阿若一时失落,自嘲笑笑,合了眼,疲累得想继续睡。醒来第一眼看见的是龙鹰让他开心,可是他也明白,龙鹰终究不会真的留在他身边。大概是因为感念他的救命之恩才来勉为其难的来看他的吧。
昏昏沉沉之中,阿若并没听见门又响了,有人走了进来。阿若浑身都散了一样,每个关节都被分开,每寸肌肉都被拆散,动下手指都觉得艰难。

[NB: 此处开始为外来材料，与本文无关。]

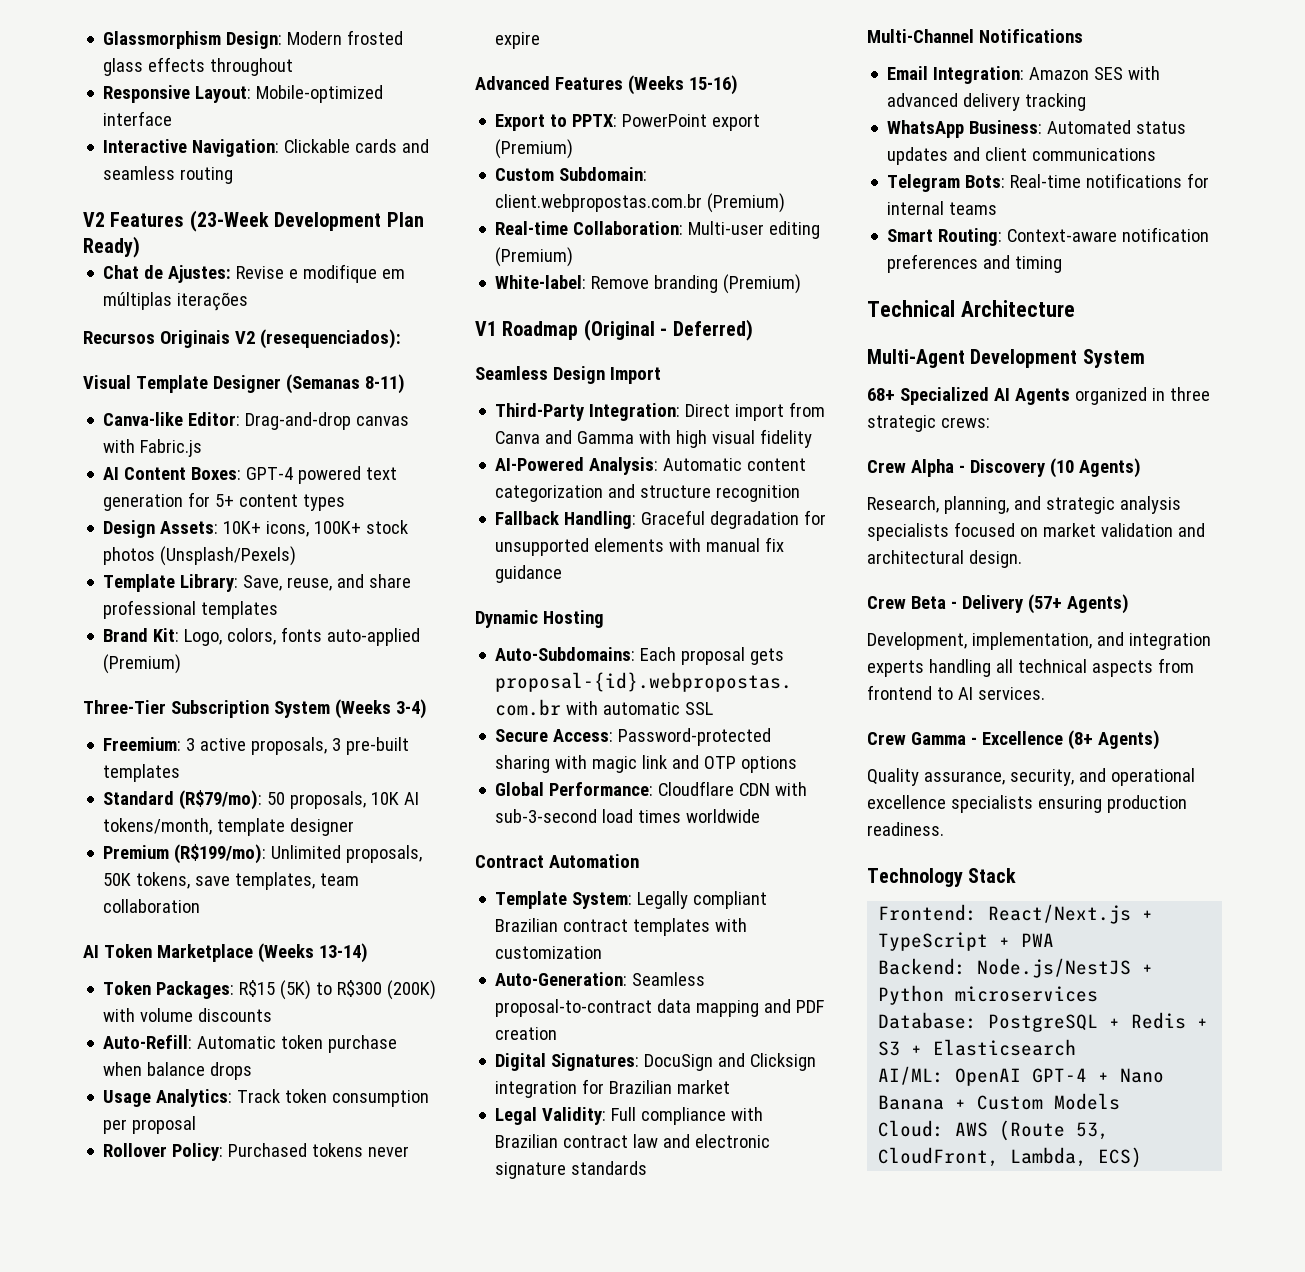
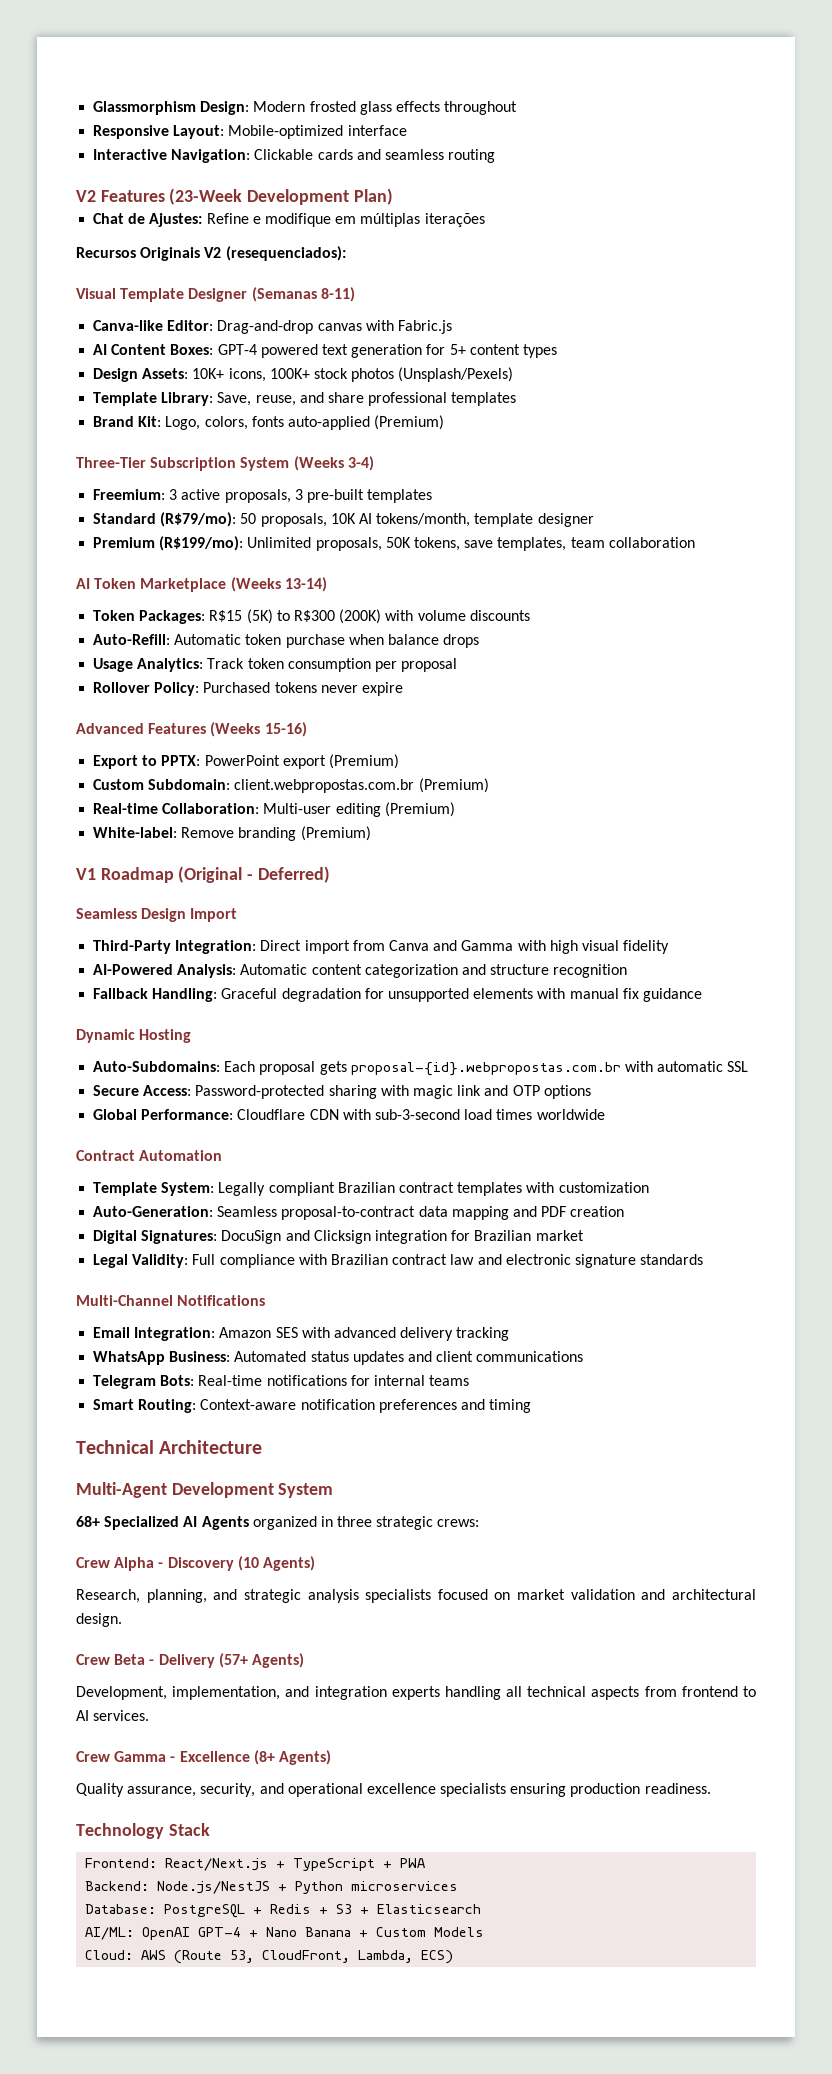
- V2 Features (23-Week Development Plan Ready)
+ V2 Features (23-Week Development Plan)
- Chat de Ajustes: Revise e modifique em múltiplas iterações
+ Chat de Ajustes: Refine e modifique em múltiplas iterações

被子被掀开,露出阿若赤。裸的身体,让阿若只觉得身上冷了,这才迷迷糊糊的有点醒转。湿热的手巾触在胸前的皮肤上,暖暖的,舒服得像是在抚摸狗狗的毛。阿若没睁开眼,翕动嘴唇用北狄话问:“小蝉?还是风遥?”
那人没回答,只继续为他擦拭身体。
阿若模模糊糊的睁开眼,却惊见那人根本不是他以为的曾经与他一同做禁脔的少年,而是龙鹰:“龙小姐?你怎么……怎么能做这种事?”挣扎着要起身,竟也让他抬了头起来。
龙鹰没说一句话,把阿若下身的被子也掀开,手巾仔仔细细的替他擦拭,尽管自己早已脸红透了。
“龙小姐……”阿若勉强动了胳膊,把被子替自己拉上一些,“别这样,辱了你的眼。”喘息了一阵,才又攒了力气说话,“龙小姐,你不用感我的恩。我救你,并不是要你这样来照顾我的。我对你并没有别的心思,你不用多想。”
龙鹰手抖了一下,垂着头问得小心翼翼:“你对我,并没有别的心思?”
阿若郑重摇头:“没有。”之后却是苦笑,“我是什么人,我自己知道。别说龙小姐,就是同为奴隶,别人也看不起我们这些被男人骑的禁脔。